Fans: suck or blow?
Airflow is the key. Any direction will do. Just keep in mind where the hot components inside your enclosure is.
However, if you blow into the enclosure, you have the option of putting a dust filter on your fan. Whereas if you have your fan blowing out, air will enter your enclosure through all sorts of holes, and lots of dust may eventually accumulate.
In my experience, the choice of direction determines where the inevitable dust build-up will occur. Dust seems to accumulate wherever the air enters the case.
With fans blowing in, you tend to get the most dust build up right in front of the fan. You wouldn't want this happening on the heat sink of your CPU, as the dust acts like an insulating blanket.

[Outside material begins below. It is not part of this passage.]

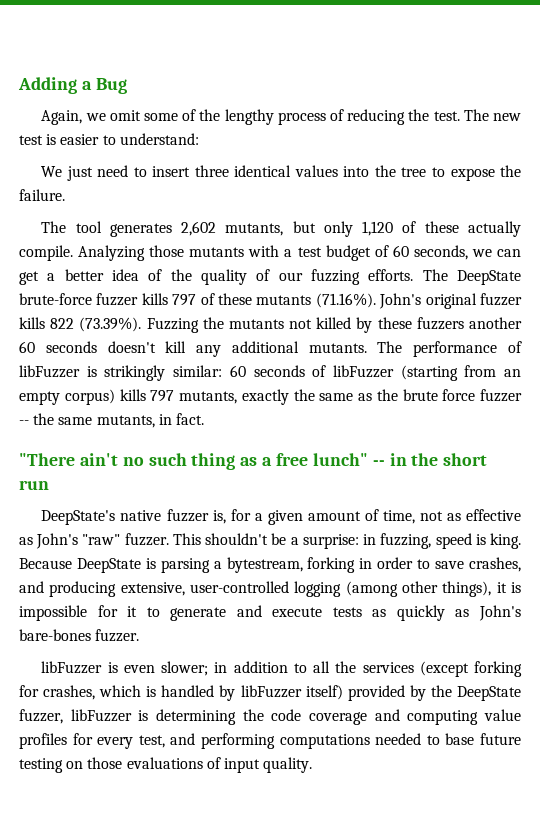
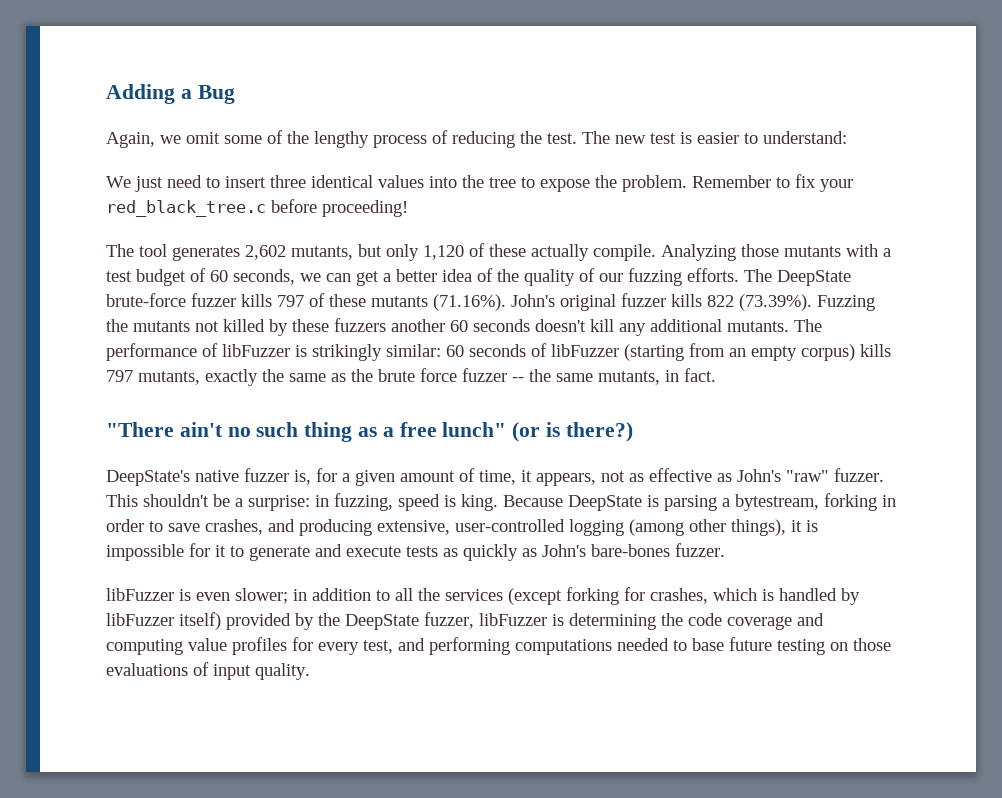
[19,189,65,201] failure. -> [622,174,853,192] [106,199,408,217] problem. Remember to fix your red_black_tree.c before proceeding!
[372,453,488,466] [19,480,49,490] -- in the short run -> [512,422,633,442] (or is there?)
(415, 517) none -> [521,470,596,486] it appears,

On the other hand, with fans blowing out, you get dust in the case near every possible way for air to get in. One place this can be a problem in a PC is when the air comes in through the openings for removable drives.
Probably the best design I've seen involves having two fans, one blowing in and the other out. The exhaust fan sits near the heat sink of the CPU to ensure good air flow there, w/o the dust problem, and the other fan pulls air into the case to keep the pressure in the case high enough to prevent sucking air (and dust) in through all the other openings.
When I design something like airflow, there are a few important points.
- What components generate heat, and how distributed my heat sources are.
- Where I can expect the user to be in reference to the device.
- Dust buildup.
In order. If you have single units that generate a bulk of your heat, they need something near them. You have options, a fan on them in extreme cases similar to a high end processor or a fan on the enclosure next to them. If you have generally generated heat, you just need to focus on getting general air flow.
After you know where fans are needed, you need to think about the user. Why would your o-scope have a fan on the front that blows in? It is generating a lot of heat there, but if it blew forward and blew warm air in the user's eyes all the time I doubt they would thank you. Design air to exhaust in a direction the user can be expected not to be.
Now, on dust buildup, you want to limit this. I have two directions for this.
- Fan with filter blowing air in. Without a filter the high speed air will pull in dust with the air, but as air slows down it will act like a river slowing down and drop silt.
- Exhaust in a few key locations you can pull in over a large area and expect significantly less dust to enter the enclosure due to low air speed entering the device, but you will still have dust issues. I would prefer everyone used filters, but I do not mind blowing out devices once in a while with an air compressor(just kidding).